━━ Data provided
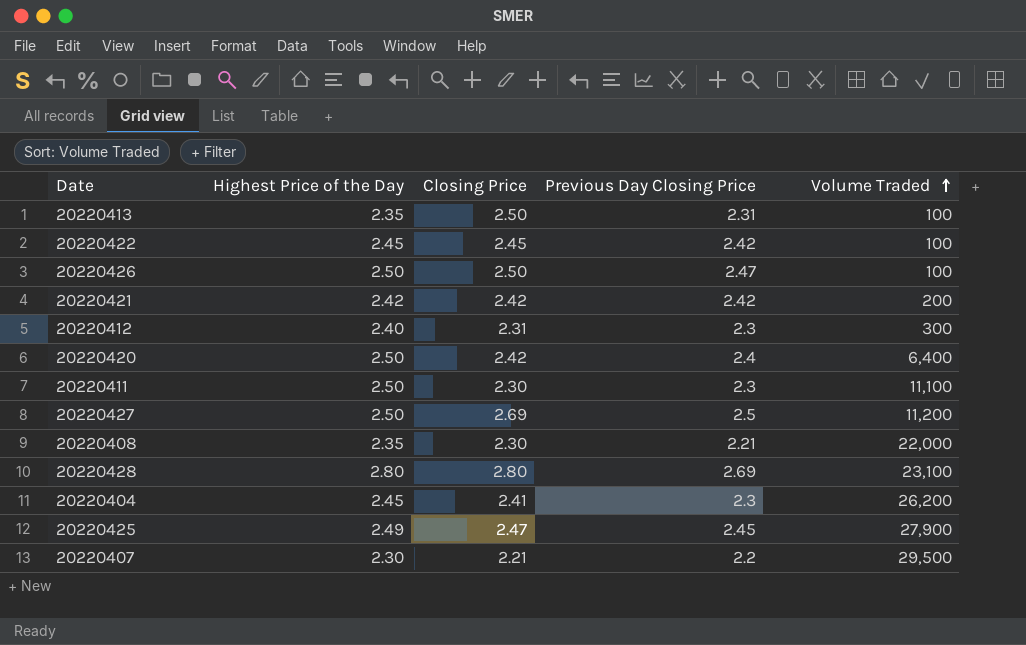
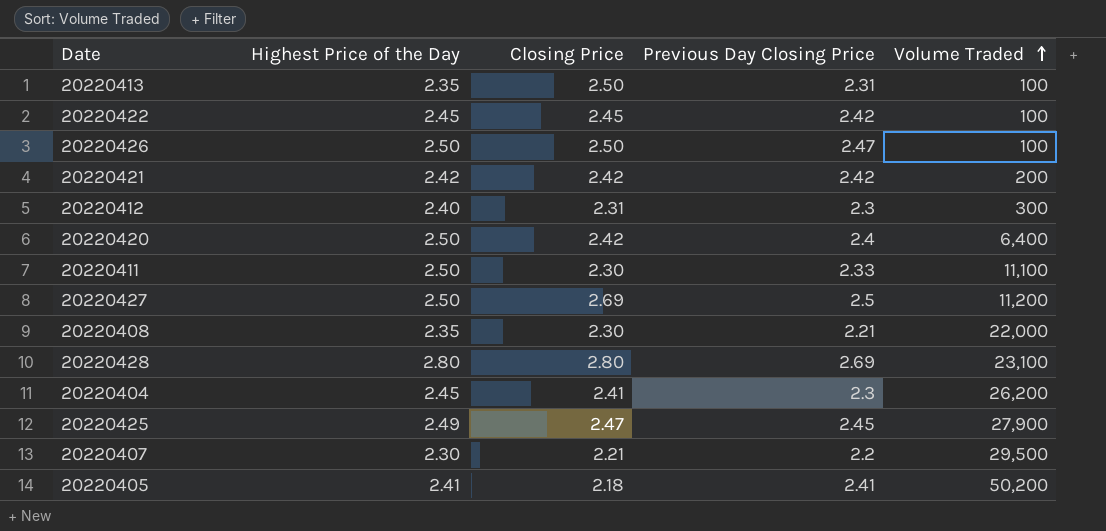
20220411 | Previous Day Closing Price: 2.3 -> 2.33
row 20220405: none -> 2.41 | 2.18 | 2.41 | 50,200

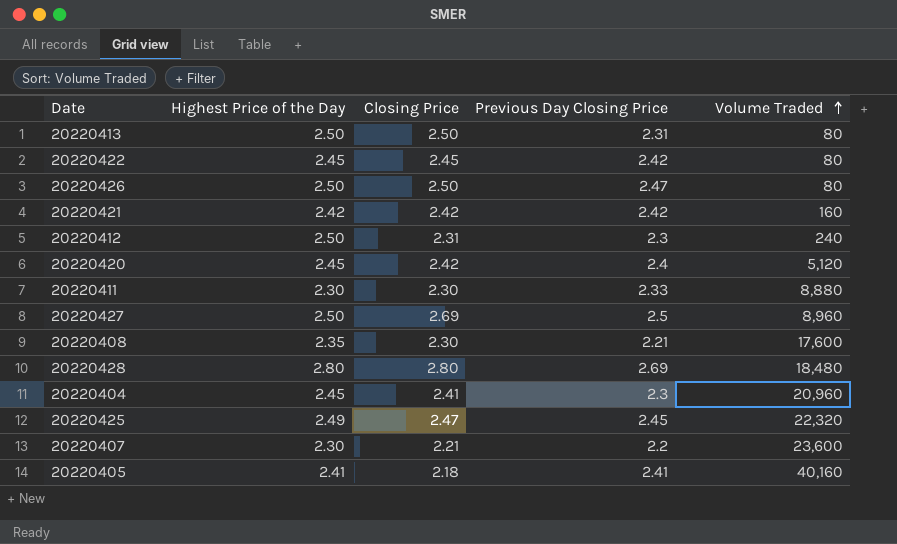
20220413 | Highest Price of the Day: 2.35 -> 2.50
20220413 | Volume Traded: 100 -> 80
20220422 | Volume Traded: 100 -> 80
20220426 | Volume Traded: 100 -> 80
20220421 | Volume Traded: 200 -> 160
20220412 | Highest Price of the Day: 2.40 -> 2.50
20220412 | Volume Traded: 300 -> 240
20220420 | Highest Price of the Day: 2.50 -> 2.45
20220420 | Volume Traded: 6,400 -> 5,120
20220411 | Highest Price of the Day: 2.50 -> 2.30
20220411 | Volume Traded: 11,100 -> 8,880
20220427 | Volume Traded: 11,200 -> 8,960
20220408 | Volume Traded: 22,000 -> 17,600
20220428 | Volume Traded: 23,100 -> 18,480
20220404 | Volume Traded: 26,200 -> 20,960
20220425 | Volume Traded: 27,900 -> 22,320
20220407 | Volume Traded: 29,500 -> 23,600
20220405 | Volume Traded: 50,200 -> 40,160

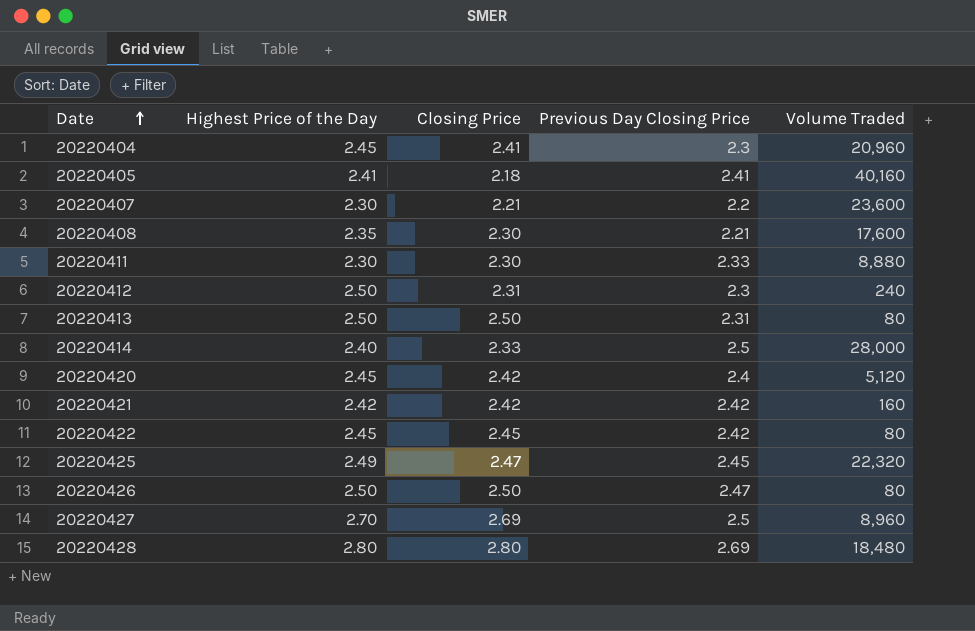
row order: Volume Traded ascending -> Date ascending
row 20220414: none -> 2.40 | 2.33 | 2.5 | 28,000
20220427 | Highest Price of the Day: 2.50 -> 2.70

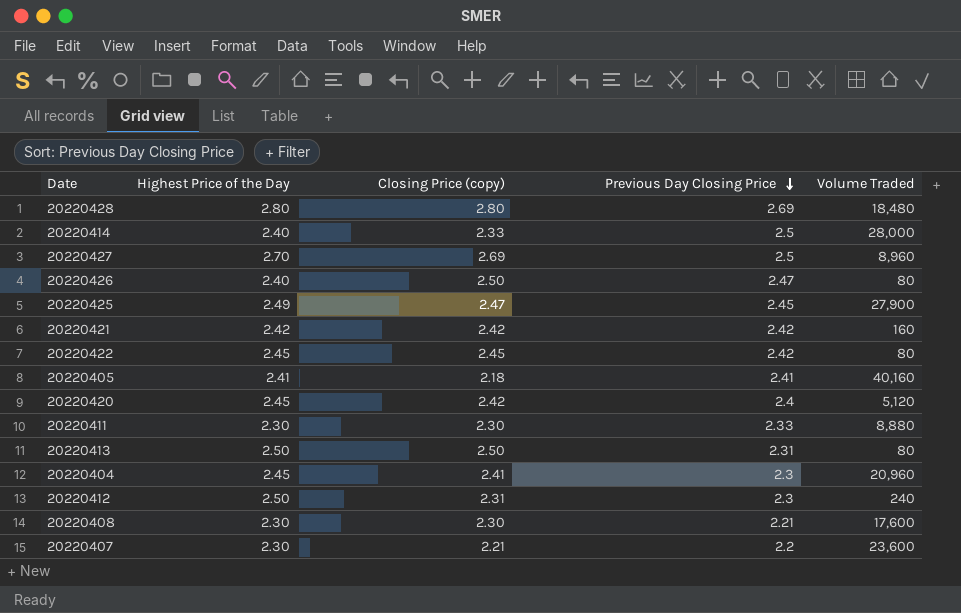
row order: Date ascending -> Previous Day Closing Price descending
column name: Closing Price -> Closing Price (copy)
20220426 | Highest Price of the Day: 2.50 -> 2.40
20220425 | Volume Traded: 22,320 -> 27,900
20220408 | Highest Price of the Day: 2.35 -> 2.30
━━━━
If a line in the listing holds the word "none", list that line.

Task result
row 20220405: none -> 2.41 | 2.18 | 2.41 | 50,200
row 20220414: none -> 2.40 | 2.33 | 2.5 | 28,000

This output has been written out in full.